Work instructions
Each entry has to be given again in its exact wording, and no picture may appear in the result.

----- Record set

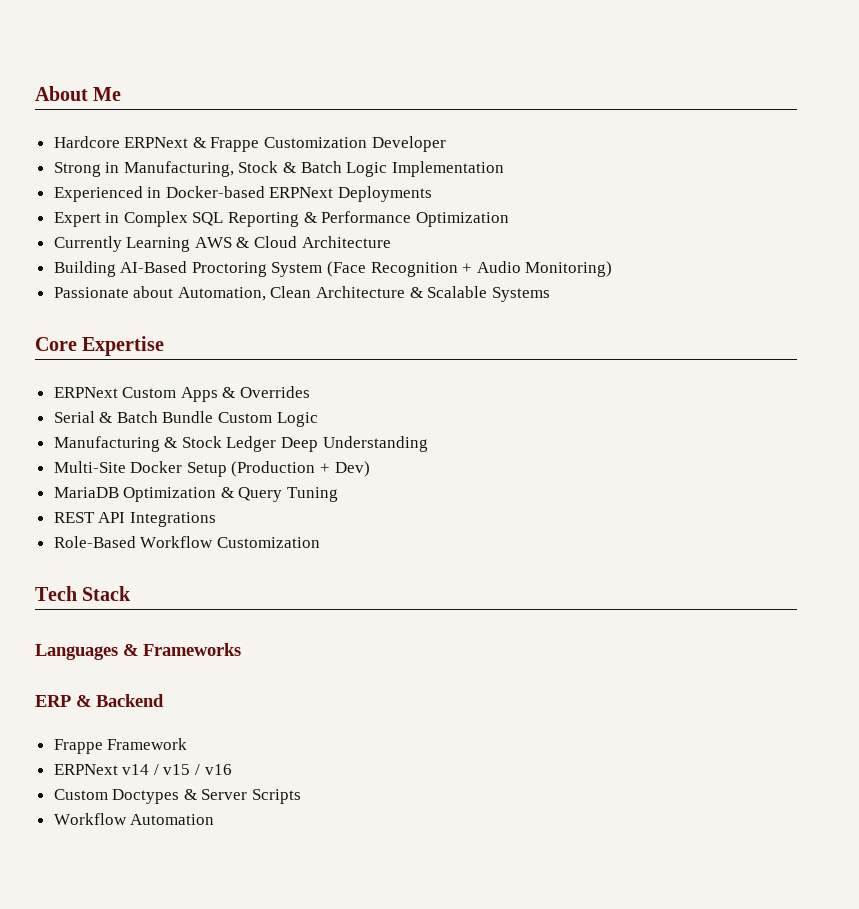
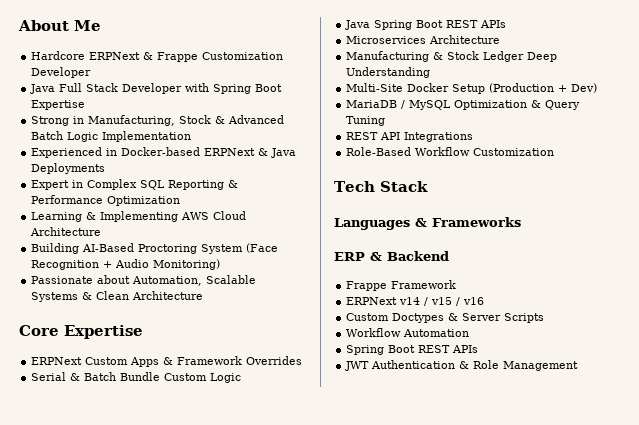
+ Java Full Stack Developer with Spring Boot Expertise
- Strong in Manufacturing, Stock & Batch Logic Implementation
+ Strong in Manufacturing, Stock & Advanced Batch Logic Implementation
- Experienced in Docker-based ERPNext Deployments
+ Experienced in Docker-based ERPNext & Java Deployments
- Currently Learning AWS & Cloud Architecture
+ Learning & Implementing AWS Cloud Architecture
- Passionate about Automation, Clean Architecture & Scalable Systems
+ Passionate about Automation, Scalable Systems & Clean Architecture
- ERPNext Custom Apps & Overrides
+ ERPNext Custom Apps & Framework Overrides
+ Java Spring Boot REST APIs
+ Microservices Architecture
- MariaDB Optimization & Query Tuning
+ MariaDB / MySQL Optimization & Query Tuning
  Workflow Automation
+ Spring Boot REST APIs
+ JWT Authentication & Role Management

----------

Response to this task
+ Java Full Stack Developer with Spring Boot Expertise
- Strong in Manufacturing, Stock & Batch Logic Implementation
+ Strong in Manufacturing, Stock & Advanced Batch Logic Implementation
- Experienced in Docker-based ERPNext Deployments
+ Experienced in Docker-based ERPNext & Java Deployments
- Currently Learning AWS & Cloud Architecture
+ Learning & Implementing AWS Cloud Architecture
- Passionate about Automation, Clean Architecture & Scalable Systems
+ Passionate about Automation, Scalable Systems & Clean Architecture
- ERPNext Custom Apps & Overrides
+ ERPNext Custom Apps & Framework Overrides
+ Java Spring Boot REST APIs
+ Microservices Architecture
- MariaDB Optimization & Query Tuning
+ MariaDB / MySQL Optimization & Query Tuning
  Workflow Automation
+ Spring Boot REST APIs
+ JWT Authentication & Role Management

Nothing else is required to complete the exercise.